A few months ago, someone asked me if I could post photos of my growing area...so here they are. The first photo's are in my cold room. Its not connected to the main heat in the house, just some electric baseboard heaters that we can turn on when we feel cold (its also my family room, with the reef tanks and TV/sound system. It has a south facing glass wall, shaded by trees until leaf drop (which doesn't fully occur until late November), and an east window. Typical winter nights will go down into the 50's...really cold nights, 40's. On rare occasion, it has dropped into the high 30's, but there has never been any cold damage, even with plants near the glass. The first photo shows the shelves...mostly species paphs...my parvi's, villosum etc and small cymbidiums, with cooler growing catt's near the glass. You can see the branches of my enormous Epiphyllum crysocardium draped all over extending from mid left all the way to low right. The tall cactus are Trichocereus pachanoi (San Pedro...and no, I don't eat them....) Hidden by the lamp and an overgrown Clivia is a bench with insigne's and some complex paphs.
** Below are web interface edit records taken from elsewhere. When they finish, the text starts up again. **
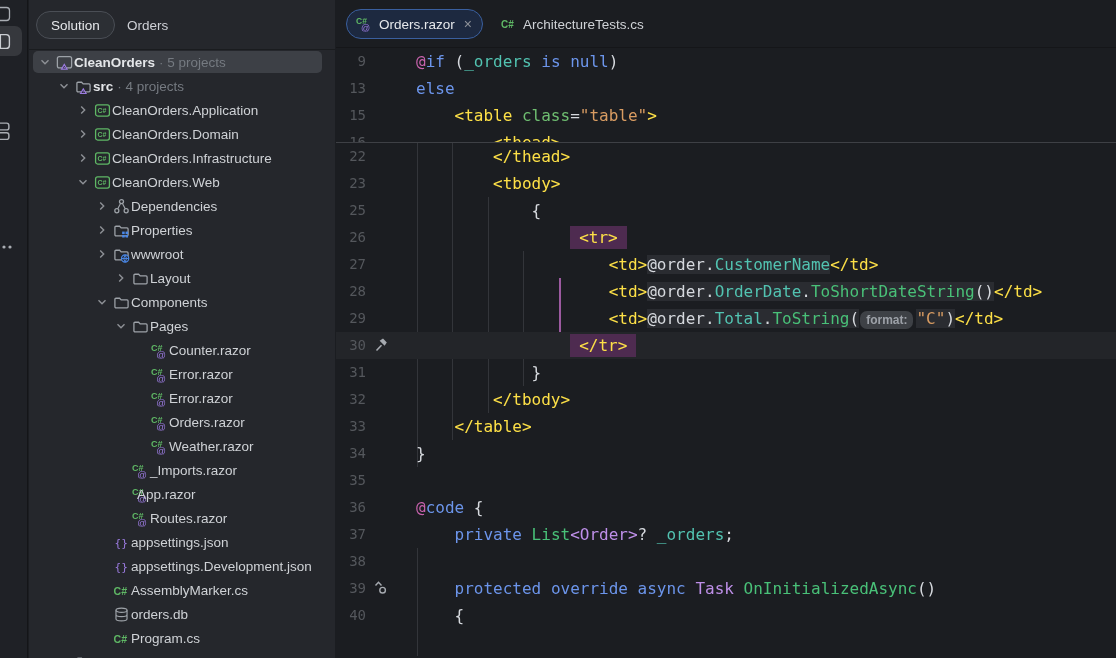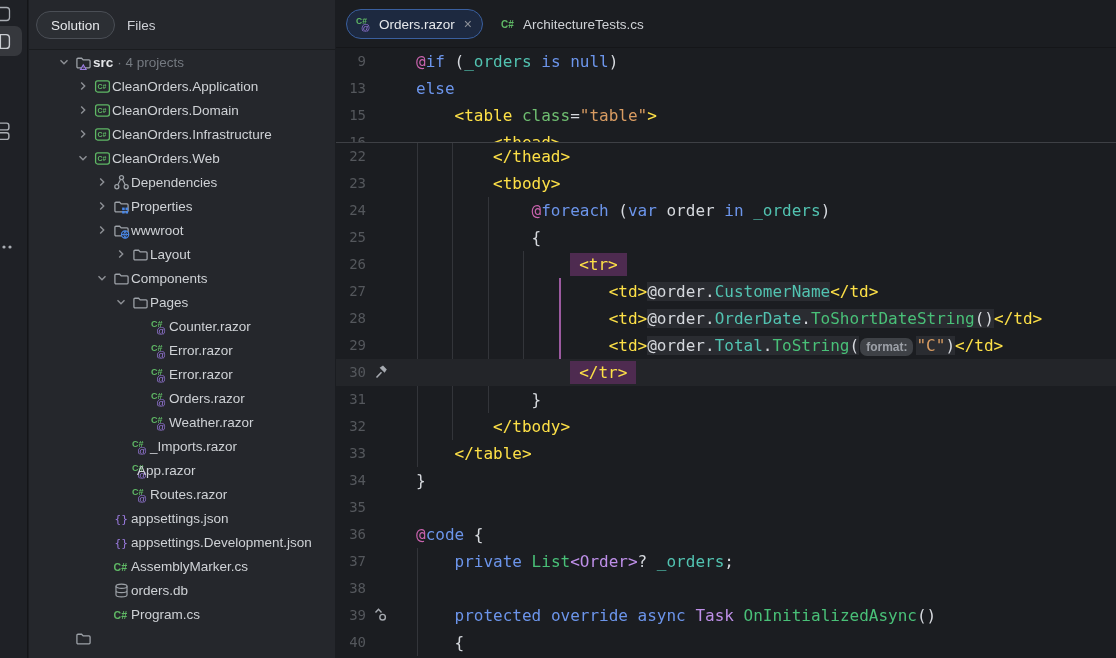--- a/index.html
+++ b/index.html
@@ -95,23 +95,42 @@
       <svg width="14" height="8" viewBox="0 0 14 8">
           <circle cx="3" cy="4" r="1.6" fill="#A9ADB3"></circle>
           <circle cx="9" cy="4" r="1.6" fill="#A9ADB3"></circle>
         </svg>
     </div>
   </div>
 
   <div class="explorer">
     <div class="explorer-header">
       <button class="extab active">Solution</button>
-      <button class="extab plain">Files</button>
+      <button class="extab plain">Orders</button>
     </div>
     <div class="tree" id="tree">
+        <div class="trow">
+          <div class="selbg"></div>
+          <span class="chev" style="left: 8px;">
+            <svg width="16" height="16" viewBox="0 0 16 16">
+              <path d="M4.5 6.2 L8 9.7 L11.5 6.2" fill="none" stroke="#8E9196" stroke-width="1.4"></path>
+            </svg>
+          </span>
+          <span class="ticon" style="left: 27px;">
+            <svg width="17" height="17" viewBox="0 0 16 16">
+              <rect x="1.3" y="2.5" width="13.4" height="10.6" rx="1.8" fill="none" stroke="#9DA2A8" stroke-width="1.2"></rect>
+              <path d="M5.2 14.2 l2.6-4.4 2.6 4.4 z" fill="#25272C" stroke="#9B7BE0" stroke-width="1.1"></path>
+              <circle cx="7.800000000000001" cy="12.6" r=".55" fill="#9B7BE0"></circle>
+            </svg>
+          </span>
+          <span class="tlabel" style="left: 45px;">
+            <b>CleanOrders</b>
+            <span class="sub">· 5 projects</span>
+          </span>
+        </div>
         <div class="trow">
           <span class="chev" style="left: 27px;">
             <svg width="16" height="16" viewBox="0 0 16 16">
               <path d="M4.5 6.2 L8 9.7 L11.5 6.2" fill="none" stroke="#8E9196" stroke-width="1.4"></path>
             </svg>
           </span>
           <span class="ticon" style="left: 46px;">
             <svg width="17" height="17" viewBox="0 0 16 16">
               <path d="M1.8 5 a1 1 0 0 1 1-1 h3.4 l1.5 1.6 h5.5 a1 1 0 0 1 1 1 v5.4 a1 1 0 0 1 -1 1 h-10.4 a1 1 0 0 1 -1-1 z" fill="none" stroke="#9DA2A8" stroke-width="1.2"></path>
               <path d="M5.2 14.6 l2.6-4.4 2.6 4.4 z" fill="#25272C" stroke="#9B7BE0" stroke-width="1.1"></path>
@@ -439,24 +458,20 @@
       <i class="guide purple" style="left:calc(80px + 16ch + .5px);top:135px;height:81px"></i>
     <div class="cl">
           <span class="ln">22</span>
           <pre class="ct"><span class="txt">        </span><span class="tag">&lt;/thead&gt;</span></pre>
         </div>
         <div class="cl">
           <span class="ln">23</span>
           <pre class="ct"><span class="txt">        </span><span class="tag">&lt;tbody&gt;</span></pre>
         </div>
         <div class="cl">
-          <span class="ln">24</span>
-          <pre class="ct"><span class="txt">            </span><span class="at">@</span><span class="kw">foreach</span><span class="txt"> (</span><span class="kw">var</span><span class="txt"> order </span><span class="kw">in</span><span class="txt"> </span><span class="prop">_orders</span><span class="txt">)</span></pre>
-        </div>
-        <div class="cl">
           <span class="ln">25</span>
           <pre class="ct"><span class="txt">            {</span></pre>
         </div>
         <div class="cl">
           <span class="ln">26</span>
           <pre class="ct"><span class="txt">                </span><span class="tag m">&lt;tr&gt;</span></pre>
         </div>
         <div class="cl">
           <span class="ln">27</span>
           <pre class="ct"><span class="txt">                    </span><span class="tag">&lt;td&gt;</span><span class="txt x">@order.</span><span class="prop x">CustomerName</span><span class="tag">&lt;/td&gt;</span></pre>

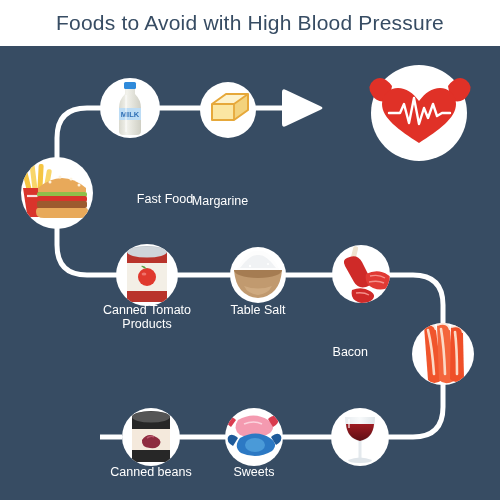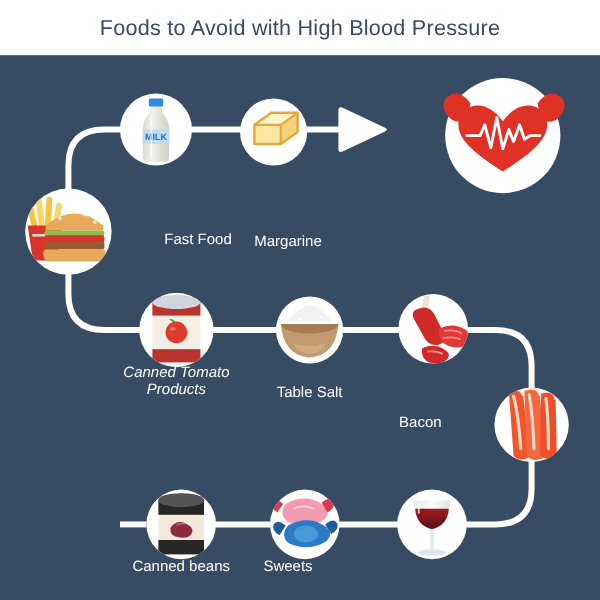--- a/index.html
+++ b/index.html
@@ -14,21 +14,21 @@
     position:absolute;left:0;top:0;width:500px;height:500px;
     background:#374c63;
   }
   .header-bar{
     position:absolute;left:0;top:0;width:500px;height:46px;
     background:#ffffff;
     display:flex;align-items:center;justify-content:center;
   }
   .header-title{
     color:#374c63;
-    font-size:18px;
+    font-size:21px;
     letter-spacing:.2px;
     font-weight:400;
     white-space:nowrap;
   }
   svg.canvas{
     position:absolute;left:0;top:46px;width:500px;height:454px;
     display:block;
   }
   .node-label{
     position:absolute;
@@ -276,30 +276,30 @@
         <path d="M345,371 L375,371 Q375,392 360,396 Q345,392 345,371 Z" fill="url(#g-glass)"></path>
         <path d="M346,378 L374,378 Q373,392 360,395 Q347,392 346,378 Z" fill="url(#g-wine)"></path>
         <rect x="358.5" y="395" width="3" height="17" fill="#e4e9ed"></rect>
         <path d="M348,414 Q360,409 372,414 Q372,417 360,417 Q348,417 348,414 Z" fill="#dfe5ea"></path>
         <path d="M349,373 L349,382" stroke="#ffffff" stroke-width="1.6" opacity=".7"></path>
       </g>
     </g>
   </svg>
 
 
-  <div class="node-label" style="left:180px;top:194px;width:120px;">Margarine</div>
+  <div class="node-label" style="left:160px;top:194px;width:120px;">Margarine</div>
 
   <div class="node-label left-al" style="left:105px;top:192px;width:120px;">Fast Food</div>
 
-  <div class="node-label" style="left:77px;top:303px;width:140px;font-style:italic;">Canned Tomato
+  <div class="node-label" style="left:77px;top:303px;width:140px;">Canned Tomato
 Products</div>
 
-  <div class="node-label" style="left:198px;top:303px;width:120px;margin-top:17px;">Table Salt</div>
+  <div class="node-label" style="left:198px;top:303px;width:120px;">Table Salt</div>
 
 
   <div class="node-label right-al" style="left:248px;top:345px;width:120px;">Bacon</div>
 
   <div class="node-label" style="left:91px;top:465px;width:120px;">Canned beans</div>
 
-  <div class="node-label" style="left:180px;top:465px;width:120px;">Sweets</div>
+  <div class="node-label" style="left:194px;top:465px;width:120px;">Sweets</div>
 
 
 </div>
 
 </body></html>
The next photos show the other side of the room. On a table against the glass wall are my larger plants...citrus (including kaffir lime), Cymbidium devonianum and a "mini"...and my enormous pot of lemon grass. Cacti include Epiphyllum hybrids and Myrtillocactus geometrizans. The east window has Masdevallias and Odont hybrids...the bench below has my complex paphs.





Next is my window greenhouse..theoretically intermediate, but it can get cool. Inside are Catt's, strapleafed paphs, phrags...Vandas and Brassias hang in front. On the table behind are my Mauduiae type paphs and lower light strapped leafs. Hmmm...looks like Imageshack died on me...I'll have to send the other photos in another post. Take care, Eric


----------



## Marco (Nov 4, 2006)

Great growing area Eric.


----------



## Jon in SW Ohio (Nov 4, 2006)

Are those San Pedro cacti?

Jon
________
K1200R


----------



## SlipperFan (Nov 4, 2006)

Plants look very happy. Nice light!


----------



## Eric Muehlbauer (Nov 4, 2006)

Yes, they are San Pedro cacti...........Eric


----------



## Eric Muehlbauer (Nov 5, 2006)

Ok...I'll try Imageshack again.....Here is the window greenouse I described before....


The last pic is my light garden....seedlings mostly, some smaller paphs..phrags on the bottom shelf. Bulbs are mostly 40w cool , 1 40w warm bulb per shelf. Gave up on plant lights awhile ago. Lights are on 15 hours/day, late Sept to early May. Hope you enjoyed these! Eric


----------



## Heather (Nov 5, 2006)

Nice to finally see your collection! 
I like your seedling garden; plenty of room there. That's one stuffed greenhouse window too!


----------



## Jon in SW Ohio (Nov 9, 2006)

Very nice light cart! Did you make it??

Jon
________
Yamaha Gladiator History


----------



## adiaphane (Nov 9, 2006)

Where did you get those green bins from?


----------



## Eric Muehlbauer (Nov 9, 2006)

I got the entire light set-up, including wooden frame, fixtures, and the green bins, from the original Kelley's Korner, when it was based in NJ. I got it about 15 years ago......Still in perfect order. At the time the price was about $350-400, even then less than the equivalent metal stand from most places. I really can't remember whether the bulbs were included or whether I bought them separately.....Take care, Eric


----------



## Heather (Nov 9, 2006)

Hey! I didn't even know they were originally in NJ! 
Learn something new every day. 

Ulla and Jan are the best - I cannot say enough good things about them. The also just started carrying MSU so now I think I can purchase all my supplies from them directly. Yippee! No shipping!


----------